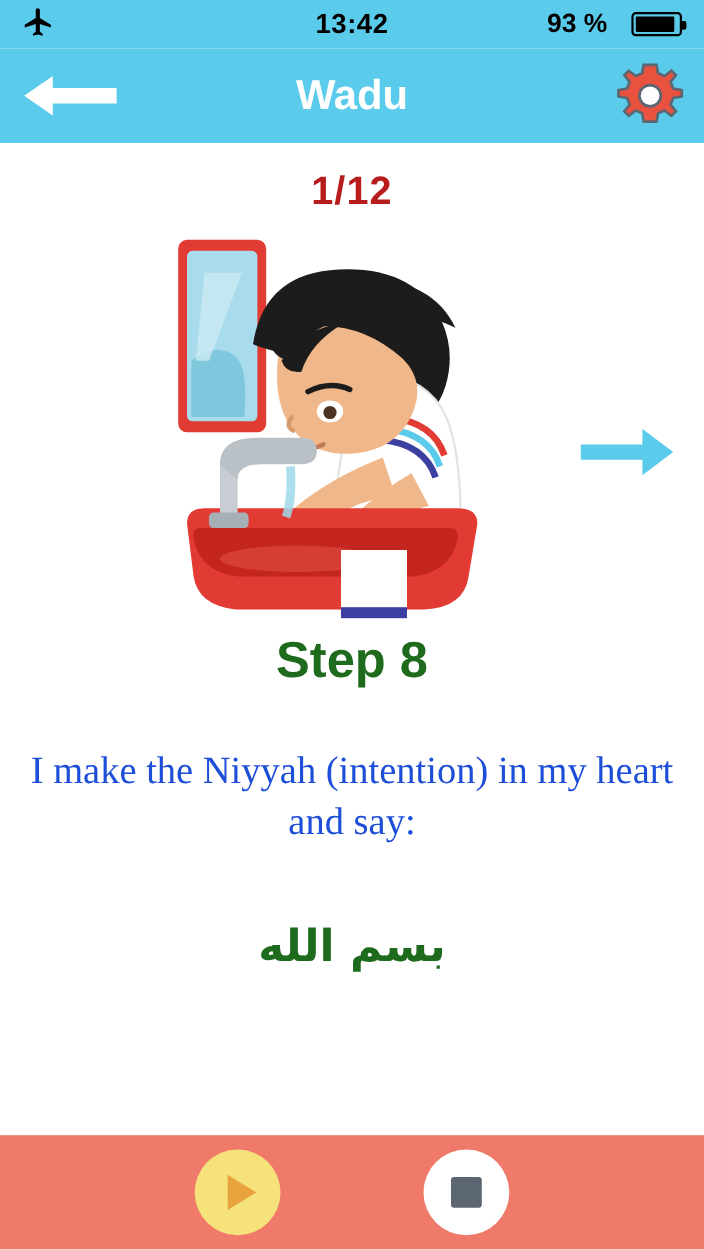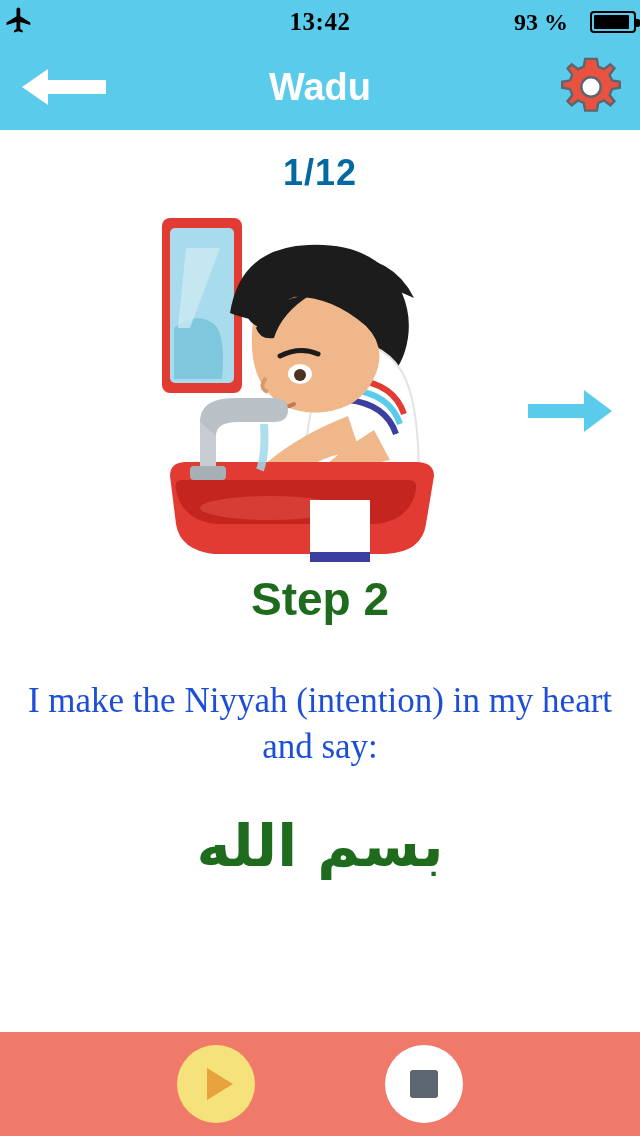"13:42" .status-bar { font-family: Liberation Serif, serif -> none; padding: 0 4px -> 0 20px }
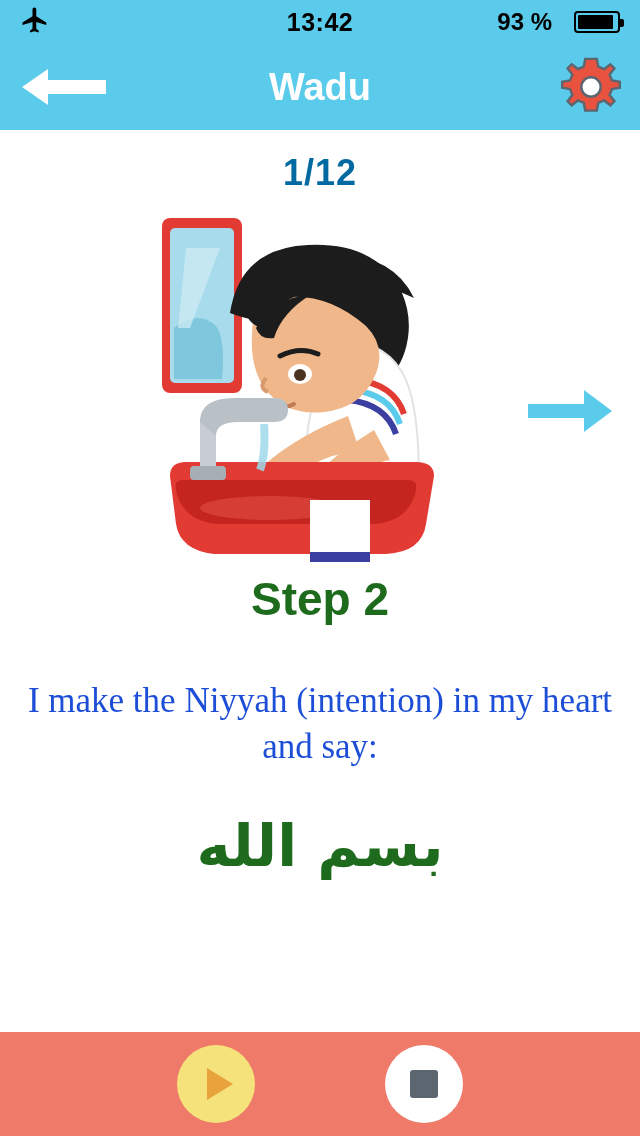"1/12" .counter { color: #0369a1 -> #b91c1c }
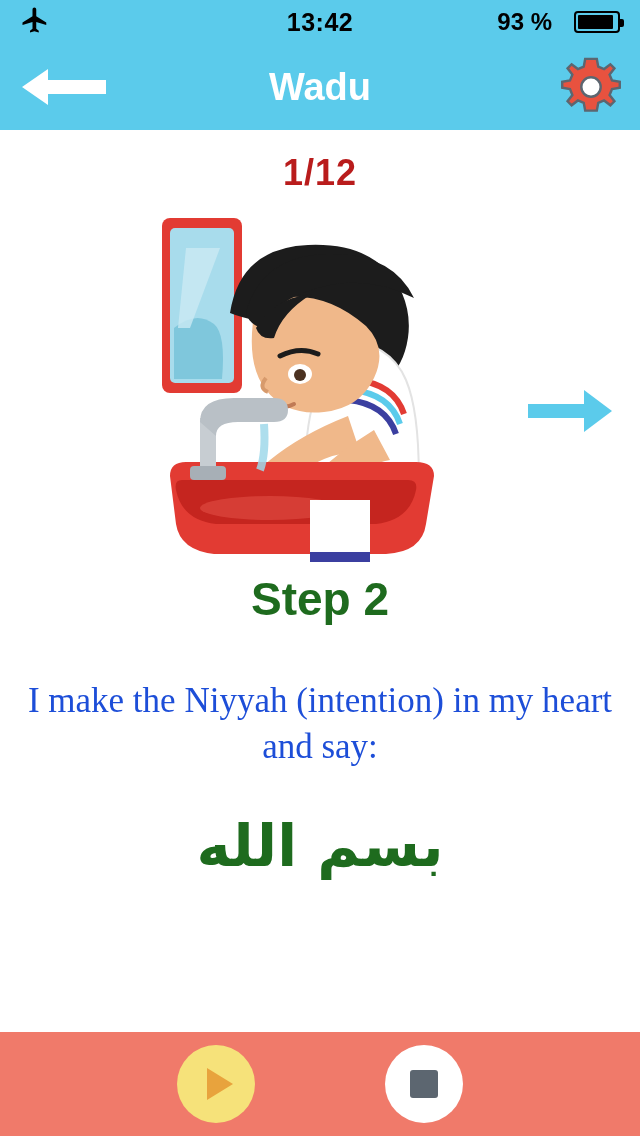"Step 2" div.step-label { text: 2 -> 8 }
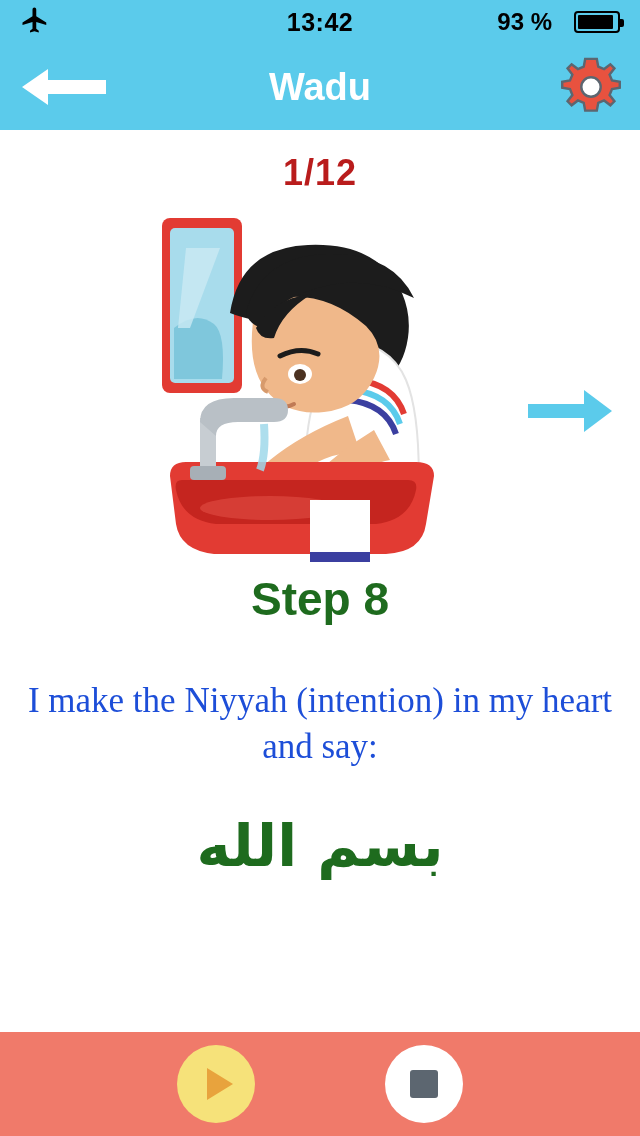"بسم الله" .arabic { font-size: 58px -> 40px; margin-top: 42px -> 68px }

========

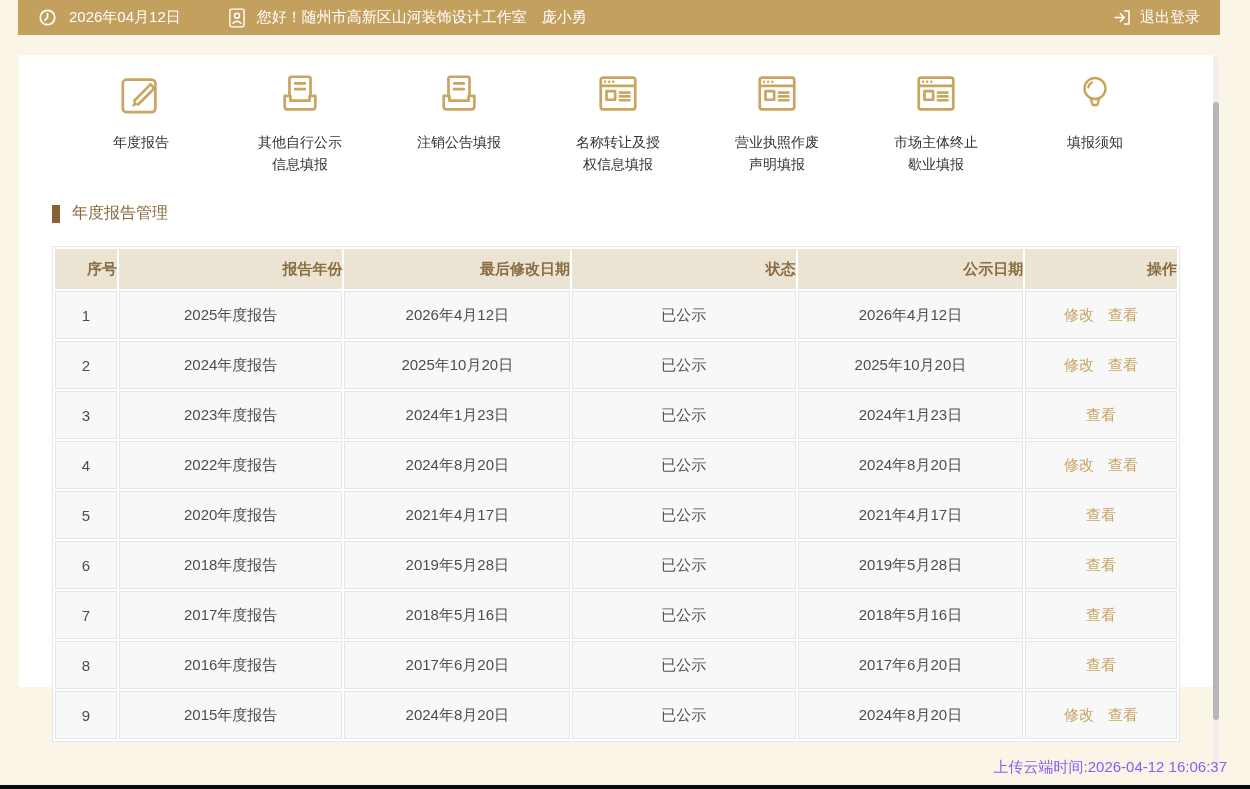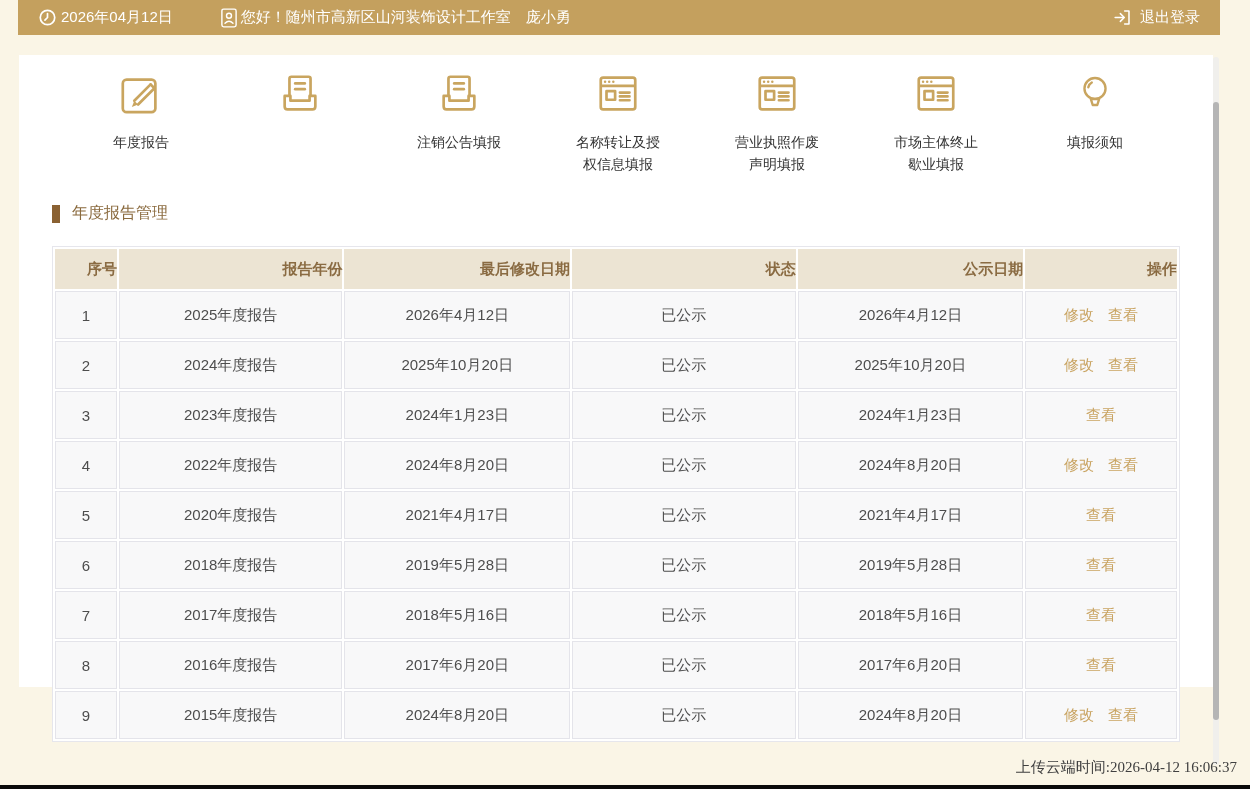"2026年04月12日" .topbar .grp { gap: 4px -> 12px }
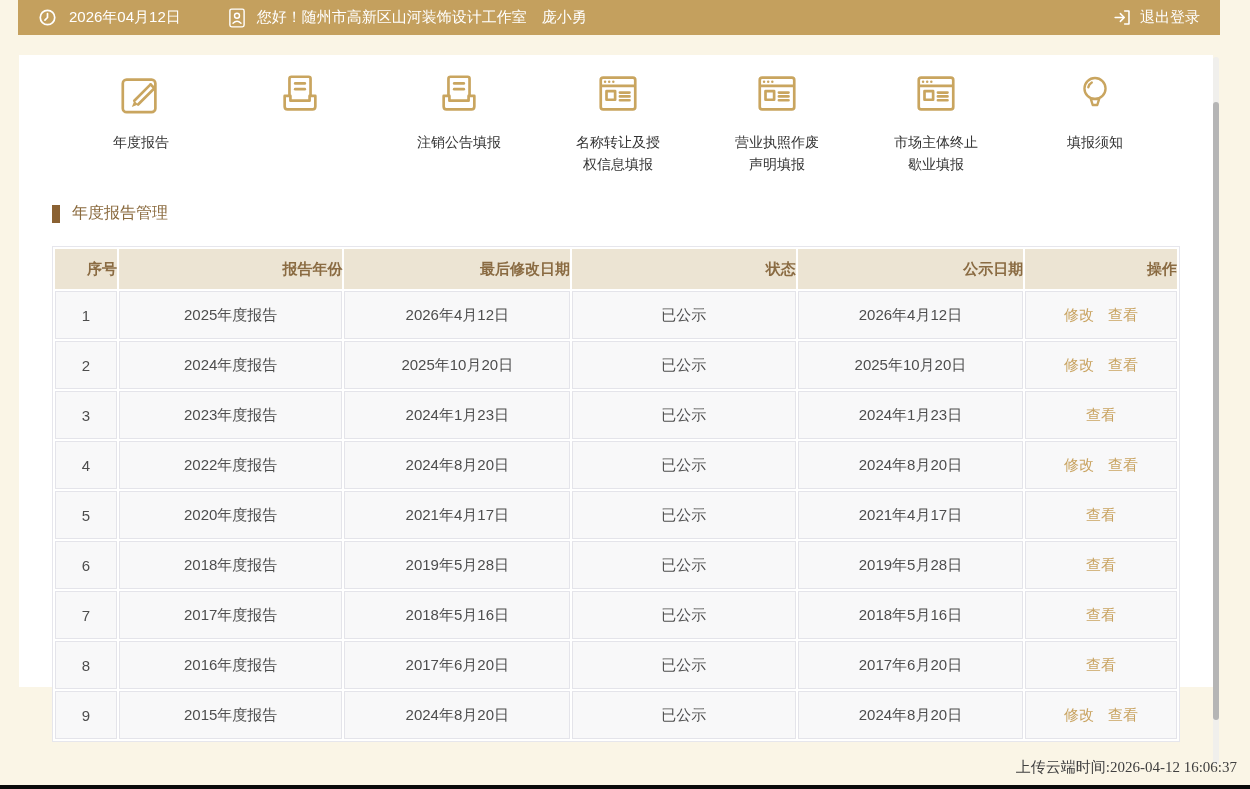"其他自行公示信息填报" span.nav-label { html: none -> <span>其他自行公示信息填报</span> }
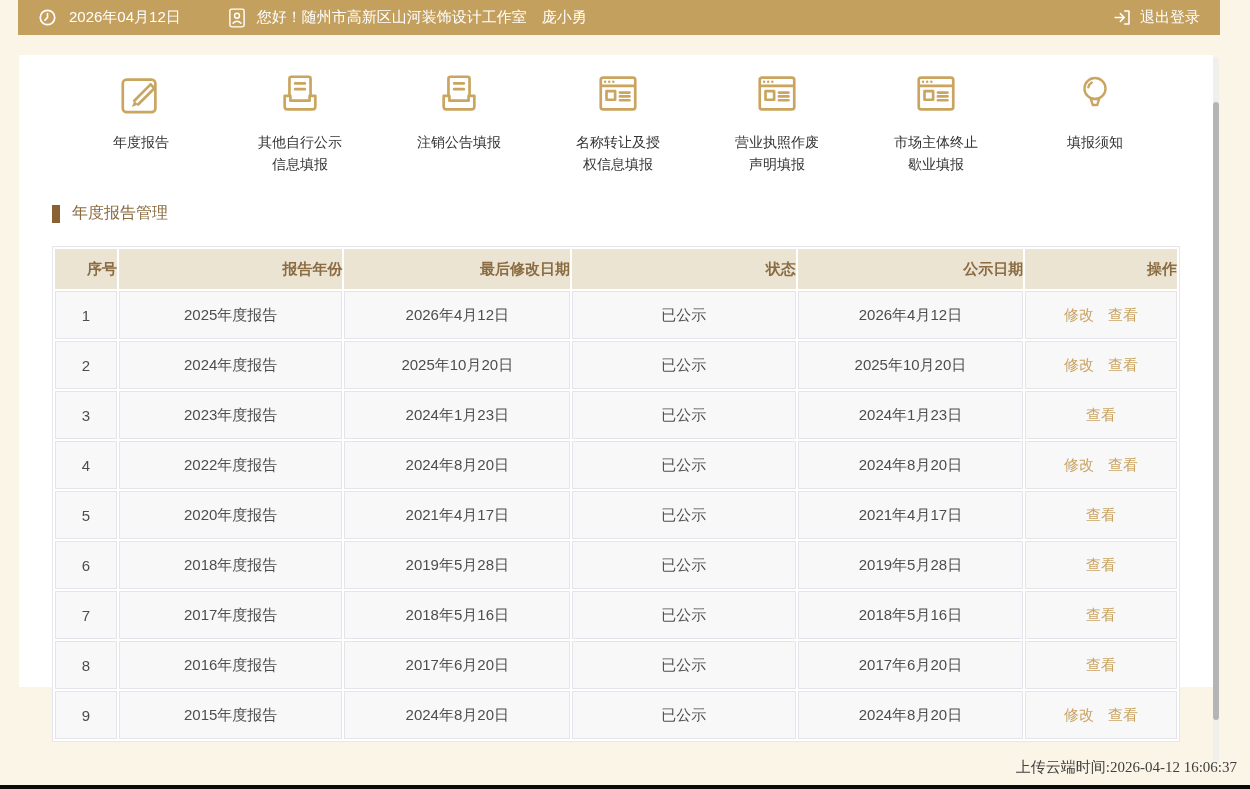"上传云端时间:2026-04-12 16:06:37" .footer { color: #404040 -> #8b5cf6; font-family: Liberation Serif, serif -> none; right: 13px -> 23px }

========

- [WHAT THE TASK ASKS]: Copy back exactly the lines above from the one containing "color: #0369a1 ->" through the one containing "font-size: 58px ->", and leave every picture behind.

- [ANSWER TO THIS TASK]:
"1/12" .counter { color: #0369a1 -> #b91c1c }
"Step 2" div.step-label { text: 2 -> 8 }
"بسم الله" .arabic { font-size: 58px -> 40px; margin-top: 42px -> 68px }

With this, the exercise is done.